Monoklonale antilichamen (‘monoclonal antibodies’, mAb’s) gericht tegen ‘calcitonin gene-related peptide’ (CGRP) zijn geïndiceerd als migraineprofylaxe. De richtlijnen van de European Headache Federation (EHC) stellen dat patiënten 12-18 maanden behandeld kunnen worden met CGRP-gericht mAb’s. Het is nog niet duidelijk hoe lang het klinische voordeel van CGRP-gerichte mAb’s aanhoudt na het stoppen van de behandeling. Dit werd nader onderzocht in de MADRE MIA-studie. Tijdens EHC 2023 presenteerde David García Azorín (Hospital Clínico Universitario, Valladolid, Spanje) hiervan de resultaten.
CGRP is een vasodilatator die betrokken is bij de pathofysiologie van migraine. Tijdens een migraineaanval is de CGRP-concentratie verhoogd. Er wordt verondersteld dat een CGRP-remmer door modulatie van het trigeminale systeem migraine kan voorkomen. mAb’s, waaronder erenumab, fremanezumab en galcanezumab, worden ingezet om de CGRP-signalering te remmen door CGRP of zijn receptor te targeten. Bij een positieve respons kan de behandeling met CGRP-gericht mAb’s worden gestopt.
De MADRE MIA-studie was een multicentrische, prospectieve cohortstudie waarin patiënten werden geïncludeerd met hoogfrequente episodische migraine (HFEM) of chronische migraine (CM) die na het falen van minstens drie profylactische geneesmiddelen werden behandeld met mAb’s en daarop een positieve respons hadden. Er werden verschillende demografische en klinische gegevens verzameld.
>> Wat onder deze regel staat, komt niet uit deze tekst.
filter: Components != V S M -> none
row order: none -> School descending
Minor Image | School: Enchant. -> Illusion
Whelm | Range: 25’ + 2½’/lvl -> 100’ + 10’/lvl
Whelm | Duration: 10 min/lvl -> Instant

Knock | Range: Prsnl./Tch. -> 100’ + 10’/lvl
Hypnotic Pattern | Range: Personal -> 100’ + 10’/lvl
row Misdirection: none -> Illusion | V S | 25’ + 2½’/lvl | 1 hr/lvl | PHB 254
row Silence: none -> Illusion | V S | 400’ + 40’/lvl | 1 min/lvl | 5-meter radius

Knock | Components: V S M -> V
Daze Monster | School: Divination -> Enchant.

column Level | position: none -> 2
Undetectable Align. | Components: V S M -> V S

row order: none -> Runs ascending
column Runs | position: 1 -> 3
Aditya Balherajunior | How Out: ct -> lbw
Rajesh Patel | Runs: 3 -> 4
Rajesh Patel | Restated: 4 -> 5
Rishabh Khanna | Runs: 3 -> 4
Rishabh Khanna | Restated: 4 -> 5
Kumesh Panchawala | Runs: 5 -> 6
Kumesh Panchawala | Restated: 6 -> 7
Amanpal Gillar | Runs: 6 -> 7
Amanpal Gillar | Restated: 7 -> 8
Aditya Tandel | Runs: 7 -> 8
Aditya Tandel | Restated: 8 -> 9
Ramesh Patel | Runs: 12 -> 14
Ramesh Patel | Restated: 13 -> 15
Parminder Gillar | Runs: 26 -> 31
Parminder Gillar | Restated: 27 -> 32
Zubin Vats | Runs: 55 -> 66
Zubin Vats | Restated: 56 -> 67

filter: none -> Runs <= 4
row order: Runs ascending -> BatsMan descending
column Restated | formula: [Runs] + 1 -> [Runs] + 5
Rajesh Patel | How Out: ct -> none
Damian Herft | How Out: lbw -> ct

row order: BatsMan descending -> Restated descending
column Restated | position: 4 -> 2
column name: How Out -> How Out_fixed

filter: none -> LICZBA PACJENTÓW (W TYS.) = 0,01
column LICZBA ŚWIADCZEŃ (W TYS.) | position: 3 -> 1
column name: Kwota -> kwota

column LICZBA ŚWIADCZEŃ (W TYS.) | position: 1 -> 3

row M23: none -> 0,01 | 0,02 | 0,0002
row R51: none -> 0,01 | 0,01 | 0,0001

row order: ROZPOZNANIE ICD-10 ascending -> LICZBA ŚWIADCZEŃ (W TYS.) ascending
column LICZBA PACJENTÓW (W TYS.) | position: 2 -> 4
De belangrijkste uitkomstmaat was de duur van de respons, gedefinieerd als de tijd vanaf het stoppen van de mAb-behandeling tot: (a) het terugkeren van de situatie van vóór de mAb-behandeling; (b) het hervatten van de mAb-behandeling; of (c) het gebruik van een ander profylactisch middel.
In totaal werden 3.477 patiënten geïncludeerd met een gemiddelde leeftijd van 48,5 jaar (IQR: 41,4-56,5), van wie 84,9% een vrouw was. Van hen had 21% HFEM, 79% CM en 24,6% migraine met aura. Het mediane aantal eerdere profylactische behandelingen was 5 [IQR: 4-7]. De meest gebruikte mAb’s waren: galcanezumab (48,1%), fremanezumab (28%), erenumab (23,7%) en eptinezumab (0,2%). De mediane duur van de mAb-behandeling voordat deze gestopt werd was 11,8 maanden [IQR: 9,8-13,3].
Na de mAb-behandeling was er sprake van een statistisch significante vermindering van het aantal hoofdpijndagen per maand, het aantal migrainedagen per maand, het aantal dagen per maand waarin acute behandeling nodig was, het aantal dagen per maand waarop behandeling met een triptaan nodig was, en de mediane intensiteit van de hoofdpijn. De mediane duur van de respons na het stoppen van de behandeling was 4,7 maanden [IQR: 3,96-5,56]. De meeste patiënten ervoeren een verlies van de respons, ongeacht geslacht, migrainesubtype of de duur van de behandeling. Alleen het gebruikte mAb had een statistisch significante invloed op de duur van de respons: patiënten die erenumab gebruikten hadden een kortere responsduur, vergeleken met galcanezumab, fremanezumab, en eptinezumab.
In de multicentrische, prospectieve cohortstudie MADRE-MIA werd onderzocht hoe lang de respons aanhoudt na het stoppen van behandeling met CGRP-gerichte mAb’s bij patiënten met HFEM of CM. De duur van de respons was niet homogeen en varieerde tussen patiënten, waarbij sommige patiënten een snelle terugval en anderen een aanhoudend klinisch voordeel hadden. Er werd wel een verschil aangetoond in responsduur tussen de verschillende mAb’s.
Referentie
García Azorín D, et al. MADRE MIA: Monoclonal Antibody Duration of REsponse in MIgraine After treatment interruption: a prospective multicentric study on 2164 patients. Gepresenteerd tijdens EHC 2023; abstract AL017.